→ Data to use:

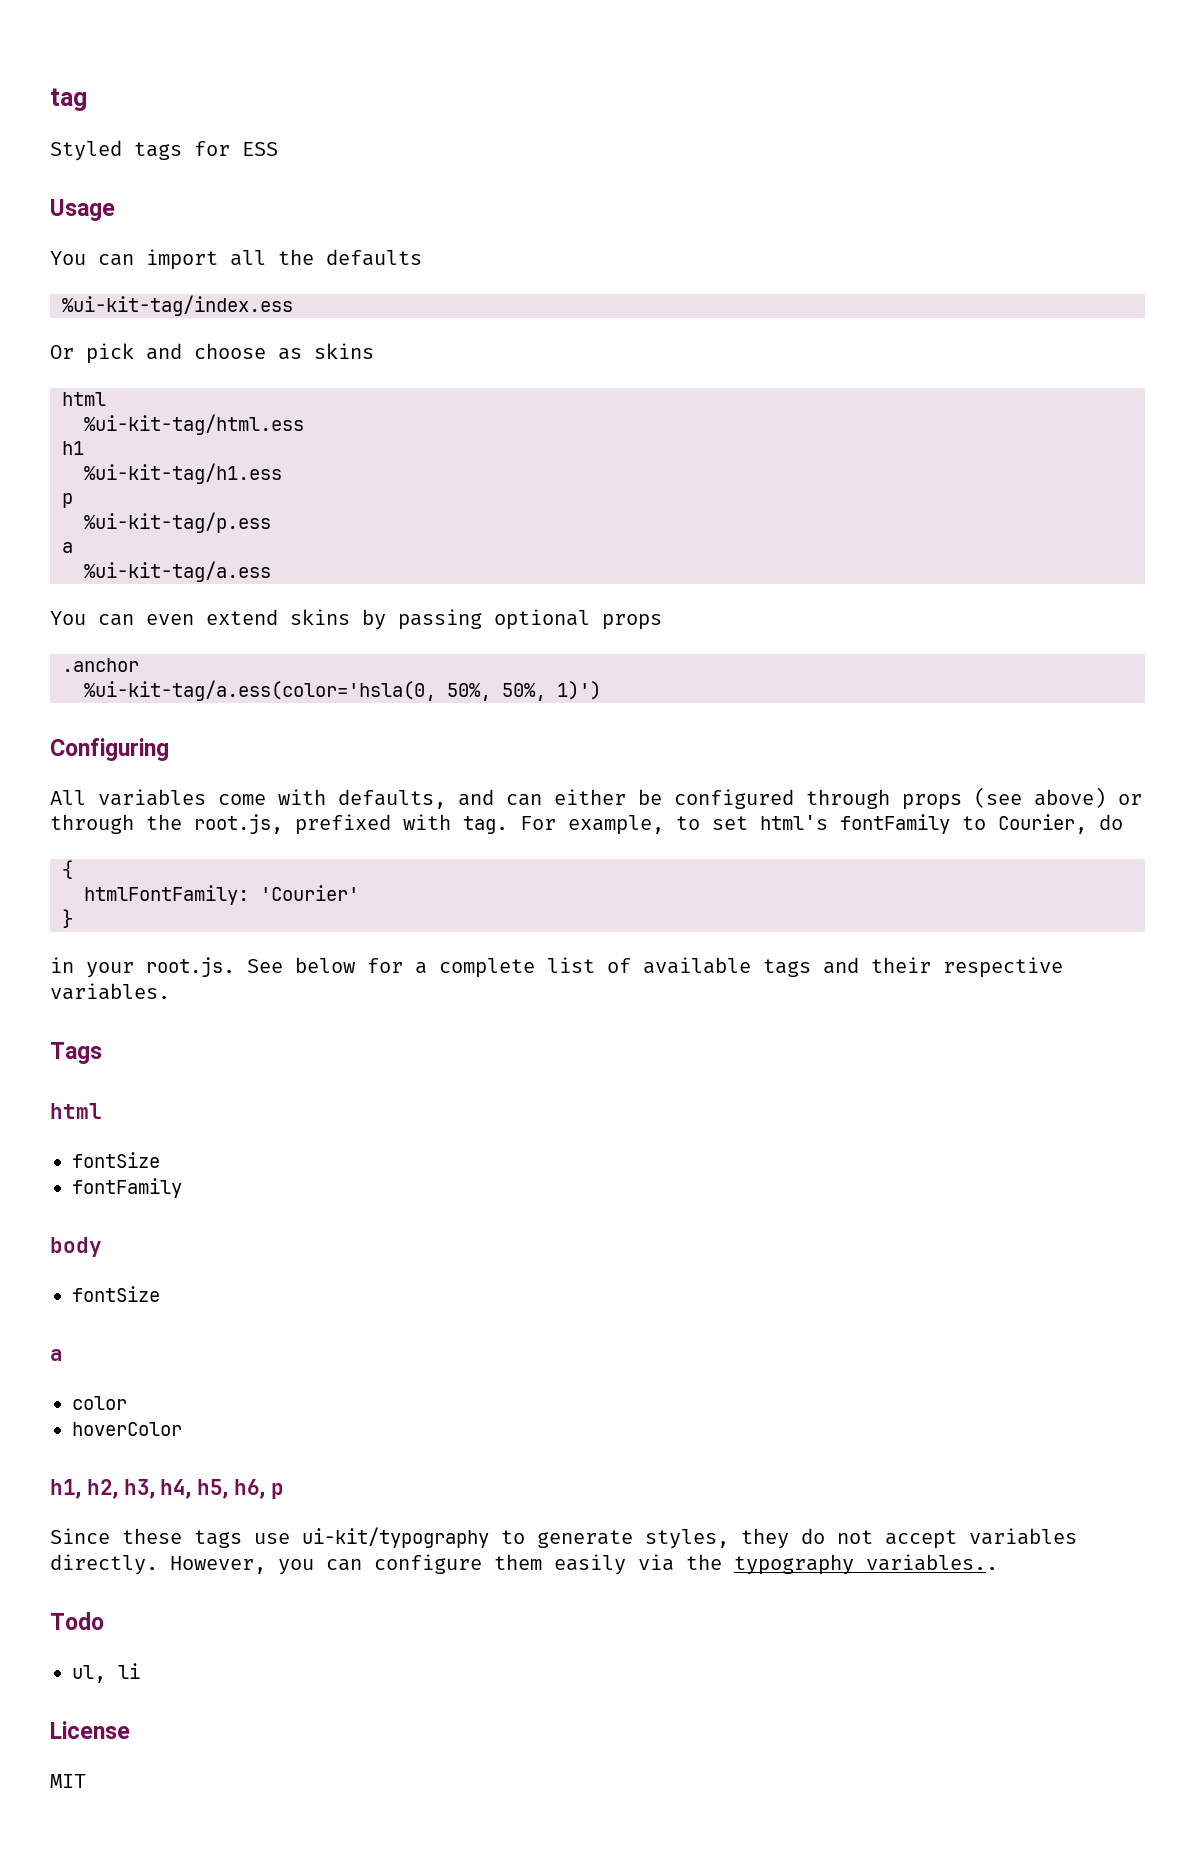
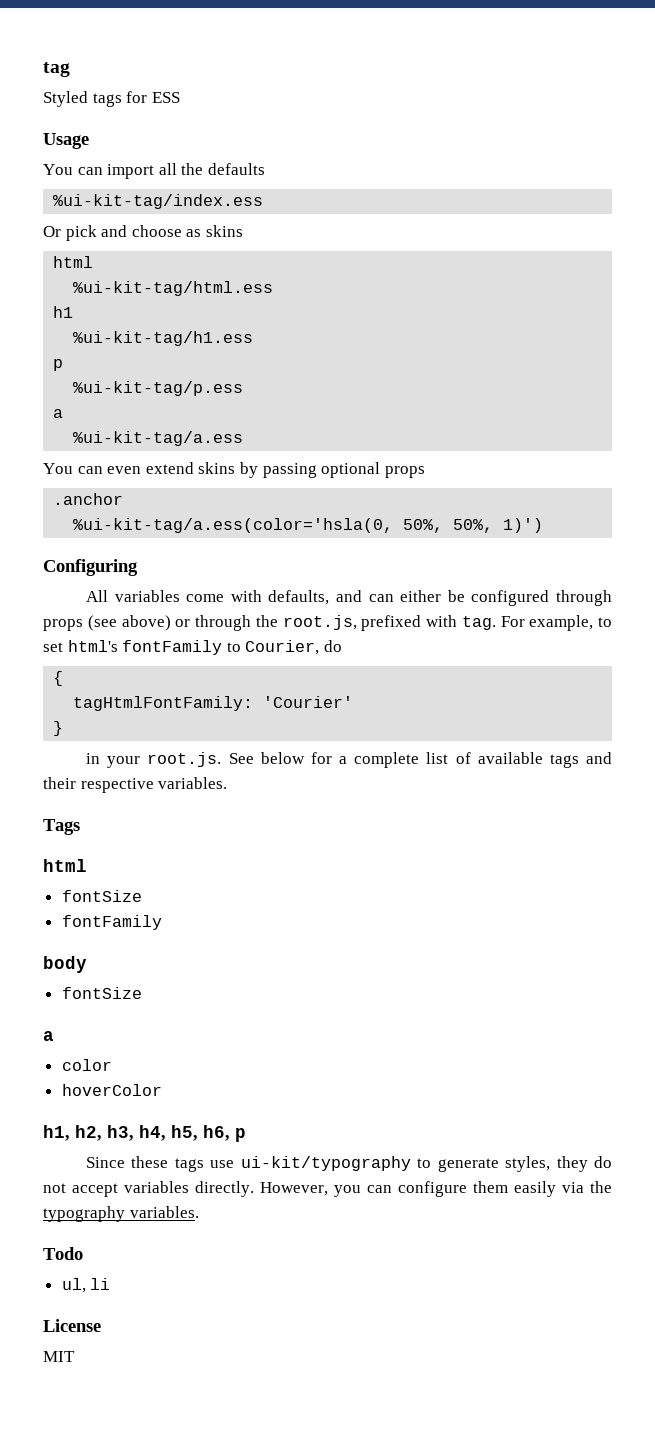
[84,885,249,905] htmlFontFamily: -> [73,696,254,711] tagHtmlFontFamily:
[866,1554,998,1571] variables.. -> [129,1206,199,1218] variables.

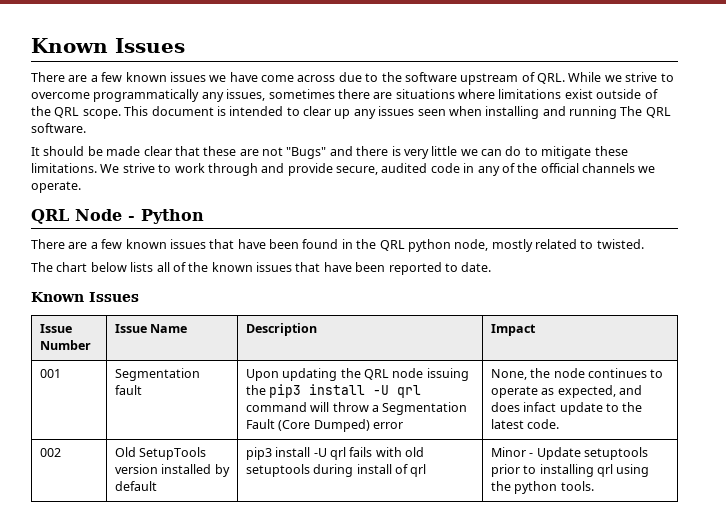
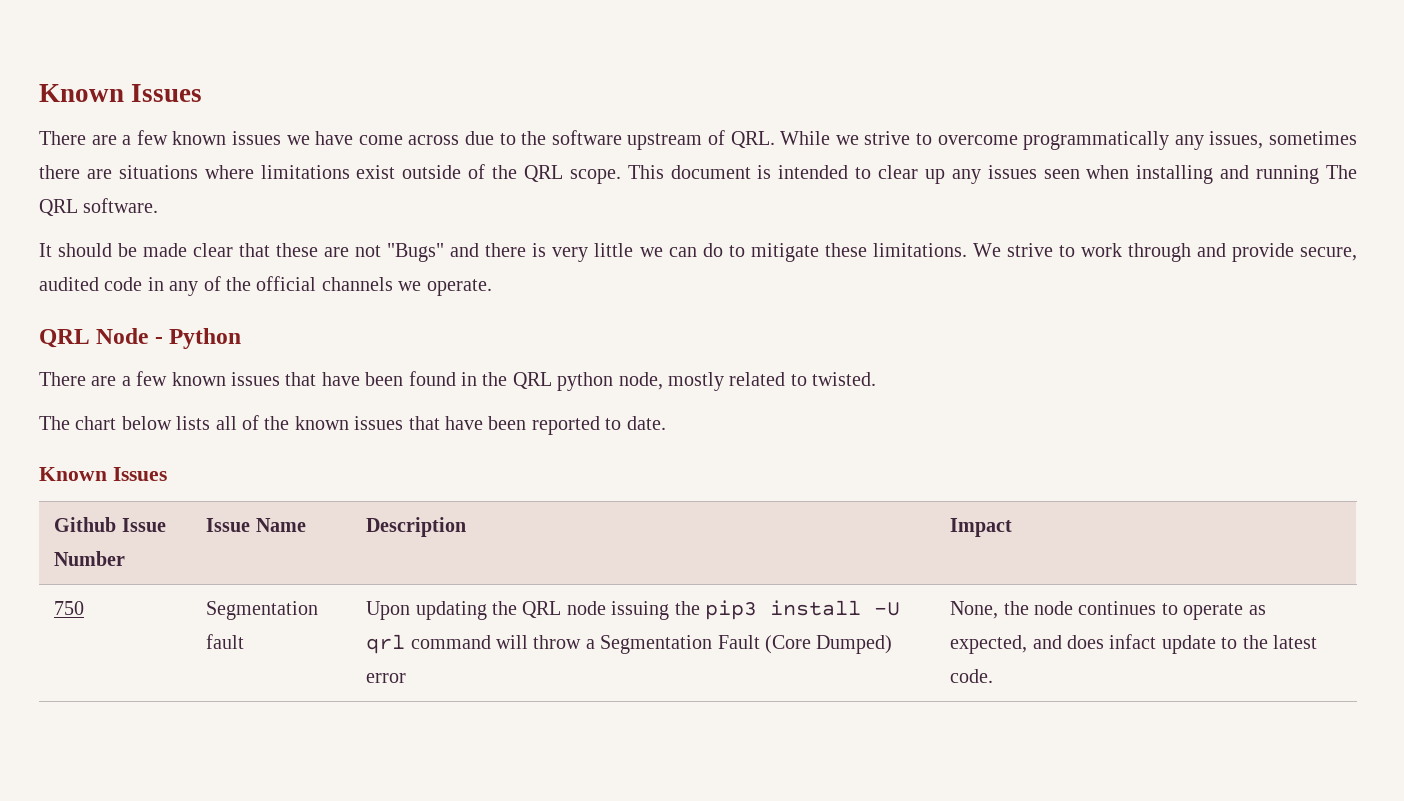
(139, 297) none -> [54,517,117,532] Github
[39,369,61,378] 001 -> [54,601,85,615] 750
[39,448,61,457] [114,447,207,460] [114,464,230,477] [114,481,157,491] [245,447,425,460] [245,464,427,477] [490,447,649,460] [490,464,650,477] [490,481,594,494] // 002 | Old SetupTools version installed by default | pip3 install -U qrl fails with old setuptools during install of qrl | Minor - Update setuptools prior to installing qrl using the python tools. -> (994, 676) none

→ Task directions: Line by line, output the material above exactly, passing over the pictures.

→ Completed task:
[84,885,249,905] htmlFontFamily: -> [73,696,254,711] tagHtmlFontFamily:
[866,1554,998,1571] variables.. -> [129,1206,199,1218] variables.

(139, 297) none -> [54,517,117,532] Github
[39,369,61,378] 001 -> [54,601,85,615] 750
[39,448,61,457] [114,447,207,460] [114,464,230,477] [114,481,157,491] [245,447,425,460] [245,464,427,477] [490,447,649,460] [490,464,650,477] [490,481,594,494] // 002 | Old SetupTools version installed by default | pip3 install -U qrl fails with old setuptools during install of qrl | Minor - Update setuptools prior to installing qrl using the python tools. -> (994, 676) none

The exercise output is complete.